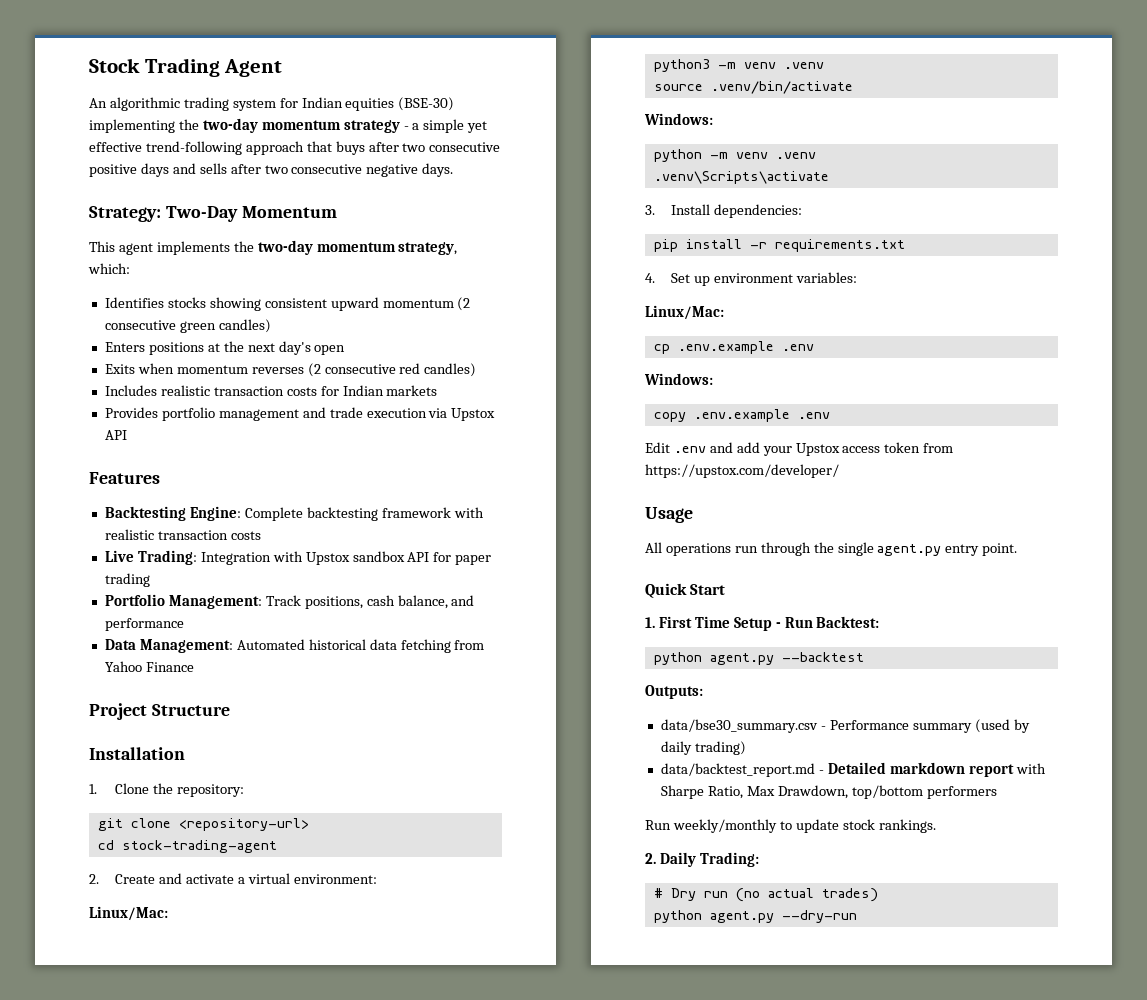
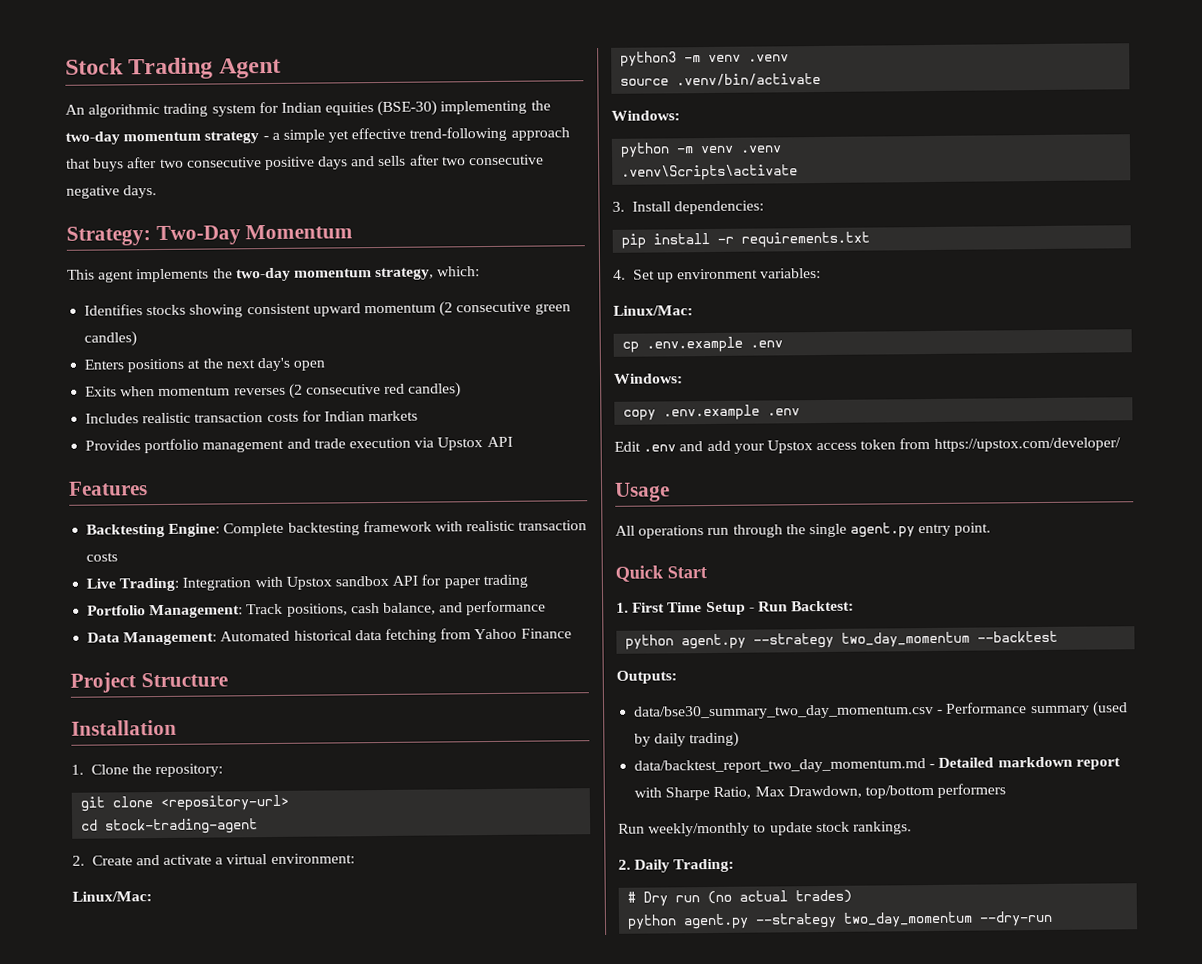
- python agent.py --backtest
+ python agent.py --strategy two_day_momentum --backtest
- data/bse30_summary.csv - Performance summary (used by daily trading)
+ data/bse30_summary_two_day_momentum.csv - Performance summary (used by daily trading)
- data/backtest_report.md - Detailed markdown report with Sharpe Ratio, Max Drawdown, top/bottom performers
+ data/backtest_report_two_day_momentum.md - Detailed markdown report with Sharpe Ratio, Max Drawdown, top/bottom performers
- python agent.py --dry-run
+ python agent.py --strategy two_day_momentum --dry-run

··········

*Task brief:* Report, for the data above, every line in which the string "Ratio" appears.

*Answer to the problem:*
- data/backtest_report.md - Detailed markdown report with Sharpe Ratio, Max Drawdown, top/bottom performers
+ data/backtest_report_two_day_momentum.md - Detailed markdown report with Sharpe Ratio, Max Drawdown, top/bottom performers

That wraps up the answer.